* _INPUT DATA_
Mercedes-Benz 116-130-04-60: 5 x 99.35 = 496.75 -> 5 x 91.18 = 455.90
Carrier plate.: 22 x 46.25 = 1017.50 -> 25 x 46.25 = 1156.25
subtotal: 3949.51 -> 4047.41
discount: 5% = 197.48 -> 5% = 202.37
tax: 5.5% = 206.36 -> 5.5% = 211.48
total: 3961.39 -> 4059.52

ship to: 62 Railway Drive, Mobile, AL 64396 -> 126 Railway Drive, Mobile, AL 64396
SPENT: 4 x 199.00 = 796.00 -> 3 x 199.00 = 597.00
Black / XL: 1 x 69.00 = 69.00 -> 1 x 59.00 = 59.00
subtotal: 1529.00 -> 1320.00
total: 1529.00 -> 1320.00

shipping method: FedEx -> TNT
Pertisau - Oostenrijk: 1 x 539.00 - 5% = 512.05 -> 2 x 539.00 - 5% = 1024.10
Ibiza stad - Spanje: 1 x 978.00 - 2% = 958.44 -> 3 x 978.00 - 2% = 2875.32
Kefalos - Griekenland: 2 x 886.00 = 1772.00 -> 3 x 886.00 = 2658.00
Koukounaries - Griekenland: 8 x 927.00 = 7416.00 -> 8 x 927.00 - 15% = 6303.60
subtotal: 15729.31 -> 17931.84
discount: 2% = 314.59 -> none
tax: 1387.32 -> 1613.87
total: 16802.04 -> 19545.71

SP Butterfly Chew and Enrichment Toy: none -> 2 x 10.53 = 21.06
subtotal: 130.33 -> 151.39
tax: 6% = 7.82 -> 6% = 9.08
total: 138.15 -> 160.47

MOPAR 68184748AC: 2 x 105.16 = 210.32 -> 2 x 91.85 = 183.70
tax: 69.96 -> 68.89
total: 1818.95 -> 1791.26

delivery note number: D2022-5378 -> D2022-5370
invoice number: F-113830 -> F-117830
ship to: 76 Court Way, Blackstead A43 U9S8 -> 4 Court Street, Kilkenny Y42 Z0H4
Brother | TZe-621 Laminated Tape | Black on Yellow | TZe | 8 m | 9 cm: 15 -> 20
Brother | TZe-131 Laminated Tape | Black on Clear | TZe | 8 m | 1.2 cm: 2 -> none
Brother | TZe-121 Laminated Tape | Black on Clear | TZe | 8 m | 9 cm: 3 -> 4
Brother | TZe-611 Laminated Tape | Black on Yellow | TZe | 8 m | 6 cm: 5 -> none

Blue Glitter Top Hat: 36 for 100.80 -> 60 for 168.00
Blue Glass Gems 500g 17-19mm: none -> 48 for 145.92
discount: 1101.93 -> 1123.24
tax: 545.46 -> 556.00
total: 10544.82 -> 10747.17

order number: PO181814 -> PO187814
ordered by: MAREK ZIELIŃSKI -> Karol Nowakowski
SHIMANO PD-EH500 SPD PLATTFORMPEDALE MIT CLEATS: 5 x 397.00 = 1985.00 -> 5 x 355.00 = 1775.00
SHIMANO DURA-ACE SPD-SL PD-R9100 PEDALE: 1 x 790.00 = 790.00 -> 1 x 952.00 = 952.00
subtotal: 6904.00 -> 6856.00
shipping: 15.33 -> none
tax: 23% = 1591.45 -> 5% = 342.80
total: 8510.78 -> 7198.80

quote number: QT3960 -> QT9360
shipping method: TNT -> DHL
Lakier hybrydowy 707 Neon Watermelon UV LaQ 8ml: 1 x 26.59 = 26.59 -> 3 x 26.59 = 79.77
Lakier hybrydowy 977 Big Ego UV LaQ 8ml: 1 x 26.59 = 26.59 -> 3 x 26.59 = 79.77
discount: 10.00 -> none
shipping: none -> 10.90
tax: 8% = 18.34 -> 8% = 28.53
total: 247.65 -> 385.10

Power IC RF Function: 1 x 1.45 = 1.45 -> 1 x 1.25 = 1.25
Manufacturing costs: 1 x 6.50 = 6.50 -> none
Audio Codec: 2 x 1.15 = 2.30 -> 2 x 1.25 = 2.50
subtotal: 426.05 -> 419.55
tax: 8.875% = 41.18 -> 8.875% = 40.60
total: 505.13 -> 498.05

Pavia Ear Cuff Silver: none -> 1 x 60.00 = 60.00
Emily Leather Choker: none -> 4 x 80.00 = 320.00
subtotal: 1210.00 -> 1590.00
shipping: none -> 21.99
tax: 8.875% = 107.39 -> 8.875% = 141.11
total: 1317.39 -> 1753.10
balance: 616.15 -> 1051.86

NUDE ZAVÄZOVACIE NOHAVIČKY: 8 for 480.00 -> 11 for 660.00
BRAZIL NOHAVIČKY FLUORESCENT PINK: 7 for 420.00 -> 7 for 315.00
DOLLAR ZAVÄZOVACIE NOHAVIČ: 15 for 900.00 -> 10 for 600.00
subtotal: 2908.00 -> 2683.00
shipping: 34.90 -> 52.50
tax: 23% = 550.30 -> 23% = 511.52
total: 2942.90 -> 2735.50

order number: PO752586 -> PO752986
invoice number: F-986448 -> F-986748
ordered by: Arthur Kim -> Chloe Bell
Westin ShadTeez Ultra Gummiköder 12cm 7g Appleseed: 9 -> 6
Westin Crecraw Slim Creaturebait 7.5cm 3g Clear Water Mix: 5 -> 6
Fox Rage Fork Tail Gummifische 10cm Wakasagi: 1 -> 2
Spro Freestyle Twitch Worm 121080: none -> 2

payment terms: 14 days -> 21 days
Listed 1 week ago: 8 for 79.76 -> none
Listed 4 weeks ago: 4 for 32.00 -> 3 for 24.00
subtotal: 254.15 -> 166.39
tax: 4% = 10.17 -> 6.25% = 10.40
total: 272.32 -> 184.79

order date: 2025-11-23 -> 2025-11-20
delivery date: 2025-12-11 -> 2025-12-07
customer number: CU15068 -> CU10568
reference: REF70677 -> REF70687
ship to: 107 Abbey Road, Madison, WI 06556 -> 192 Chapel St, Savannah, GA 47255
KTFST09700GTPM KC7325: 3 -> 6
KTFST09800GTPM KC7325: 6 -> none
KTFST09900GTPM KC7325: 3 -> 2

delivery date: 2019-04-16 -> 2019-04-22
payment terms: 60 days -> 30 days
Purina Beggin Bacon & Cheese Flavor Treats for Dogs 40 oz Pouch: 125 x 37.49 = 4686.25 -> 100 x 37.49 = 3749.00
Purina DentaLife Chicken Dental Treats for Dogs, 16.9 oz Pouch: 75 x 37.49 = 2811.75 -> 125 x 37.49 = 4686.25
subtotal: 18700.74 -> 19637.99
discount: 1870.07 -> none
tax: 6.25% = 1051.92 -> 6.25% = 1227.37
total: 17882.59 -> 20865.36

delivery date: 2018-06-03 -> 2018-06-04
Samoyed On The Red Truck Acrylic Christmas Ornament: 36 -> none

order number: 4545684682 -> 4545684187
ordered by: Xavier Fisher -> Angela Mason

* _TASK REQUIREMENTS_
Copy out the line containing "delivery date: 2019-04-16 -> 2019-04-22", then every line after it through the end of the listing, exactly and with nothing else.

* _EXERCISE ANSWER_
delivery date: 2019-04-16 -> 2019-04-22
payment terms: 60 days -> 30 days
Purina Beggin Bacon & Cheese Flavor Treats for Dogs 40 oz Pouch: 125 x 37.49 = 4686.25 -> 100 x 37.49 = 3749.00
Purina DentaLife Chicken Dental Treats for Dogs, 16.9 oz Pouch: 75 x 37.49 = 2811.75 -> 125 x 37.49 = 4686.25
subtotal: 18700.74 -> 19637.99
discount: 1870.07 -> none
tax: 6.25% = 1051.92 -> 6.25% = 1227.37
total: 17882.59 -> 20865.36

delivery date: 2018-06-03 -> 2018-06-04
Samoyed On The Red Truck Acrylic Christmas Ornament: 36 -> none

order number: 4545684682 -> 4545684187
ordered by: Xavier Fisher -> Angela Mason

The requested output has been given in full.